Je sais aussi que si la tuyauterie pète un dimanche, je n’ai pas à aller au cabinet réparer ça. Si la photocopieuse tombe en panne, il y a quelqu’un pour s’en occuper. Et je n’ai pas de planning à gérer, pas de rendez-vous à refuser à 21 heures. Le centre a ses horaires d’ouverture et de fermeture. Point. Et j’ai droits aux arrêts maladies. C’est une vraie sécurité.

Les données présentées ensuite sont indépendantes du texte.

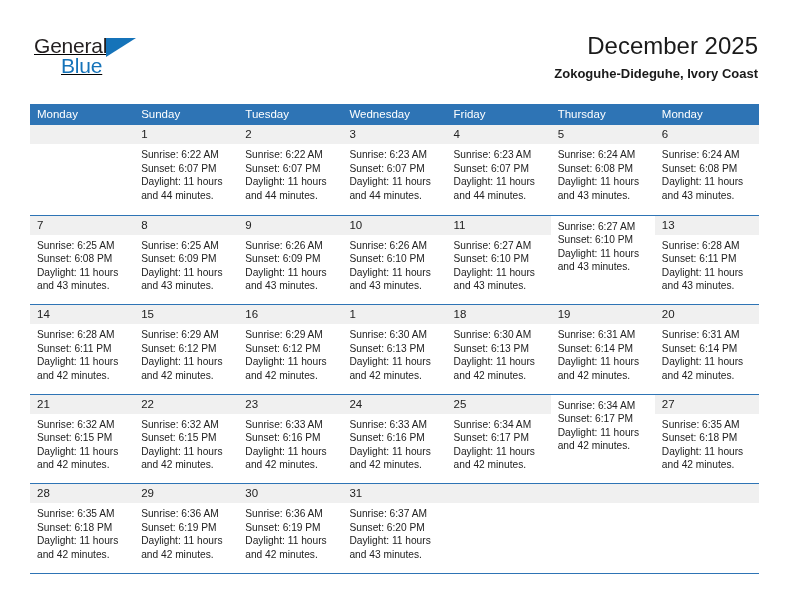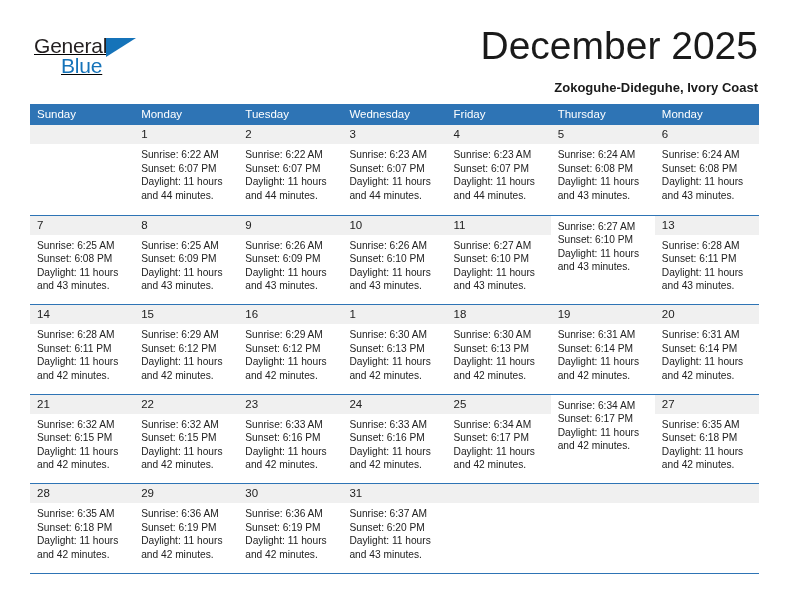"December 2025" .cal-title { font-size: 39px -> 24px }
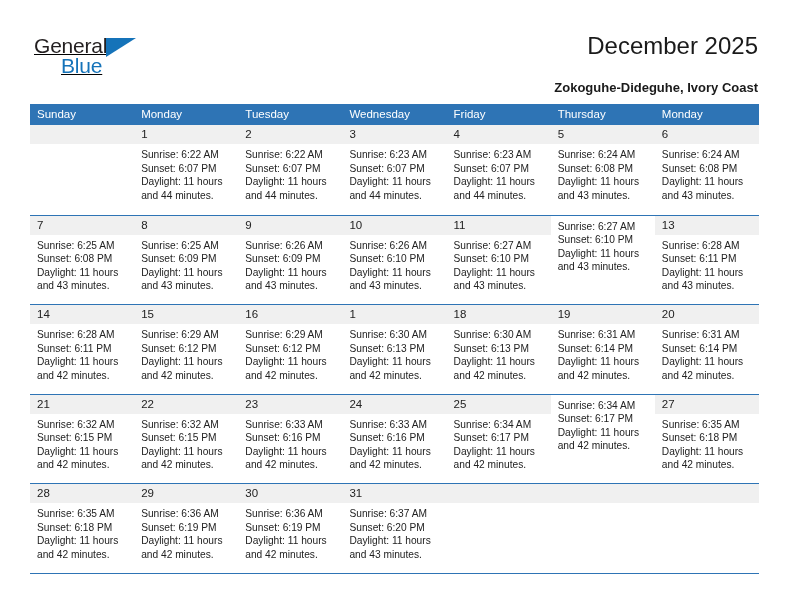"Zokoguhe-Dideguhe, Ivory Coast" .cal-subtitle { margin-top: 14px -> 0 }
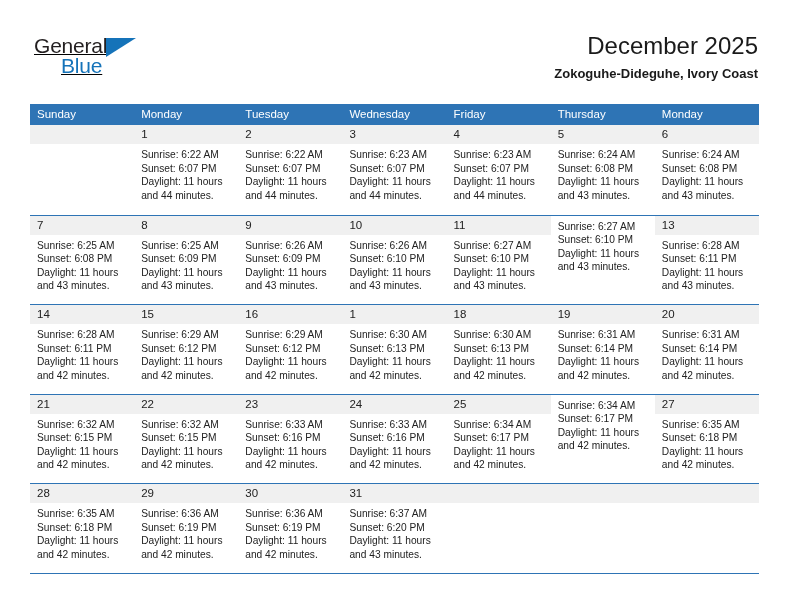"Sunday" div.dow { order: before "Monday" -> after "Monday" }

L’autre avantage, c’est que je suis dans une vraie équipe. Nous sommes cinq généralistes, il y a des spécialistes, des infirmières… C’est super de pouvoir appeler une infirmière pour un coup de main sur un geste technique par exemple. C’est agréable, et c’est bien pour les patients. C’est vrai qu’on peut aussi avoir ce travail pluri professionnel en libéral. Un temps, j’ai eu un projet de maison de santé pluri professionnelle avec dix médecins, des infirmières, des kinés, un informaticien, un comptable… Mais ça n’a pas fonctionné pour un problème de local.

Ce que je veux dire, c’est que ce n’est pas une histoire de modèle. On peut très bien travailler en libéral, et ce n’est pas parce qu’on est en centre de santé que tout va bien. Moi, j’ai eu la chance d’avoir trouvé un centre avec un patron super. Il a des projets pour dynamiser le centre, il veut accueillir des étudiants, faire des groupes de pair. J’aurais pu tomber sur un centre qui ne me convenait pas. C’est une histoire de rencontre.

 

Peut-être que, dans dix ans, je changerai d’avis

Et puis être en centre de santé ne vous protège pas de tout. Le centre peut fermer du jour au lendemain. C’est ce qui s’est passé à Colombes par exemple. La mairie change de bord, le centre ferme. Un centre de santé coûte beaucoup d’argent aux municipalités. Au mieux, les finances sont équilibrées, mais souvent, les mairies doivent financer. C’est un choix politique. C’est une décision de la mairie d’offrir ce type de service à ses habitants. Donc je suis consciente que le centre peut fermer demain. Mais je me dis que je trouverai un autre emploi salarié ailleurs…

Peut-être que, dans dix ans, je changerai d’avis. On ne sait jamais. Mais aujourd’hui, à moyen-terme, ça m’a l’air bien. L’idée de me poser me plaît. Après quatre ans de remplacements, ça fait du bien. Ne plus courir partout, dans les transports… Et puis j’ai envie de devenir médecin traitant, d’avoir ma patientèle. J’envisage vraiment ça comme mon installation.”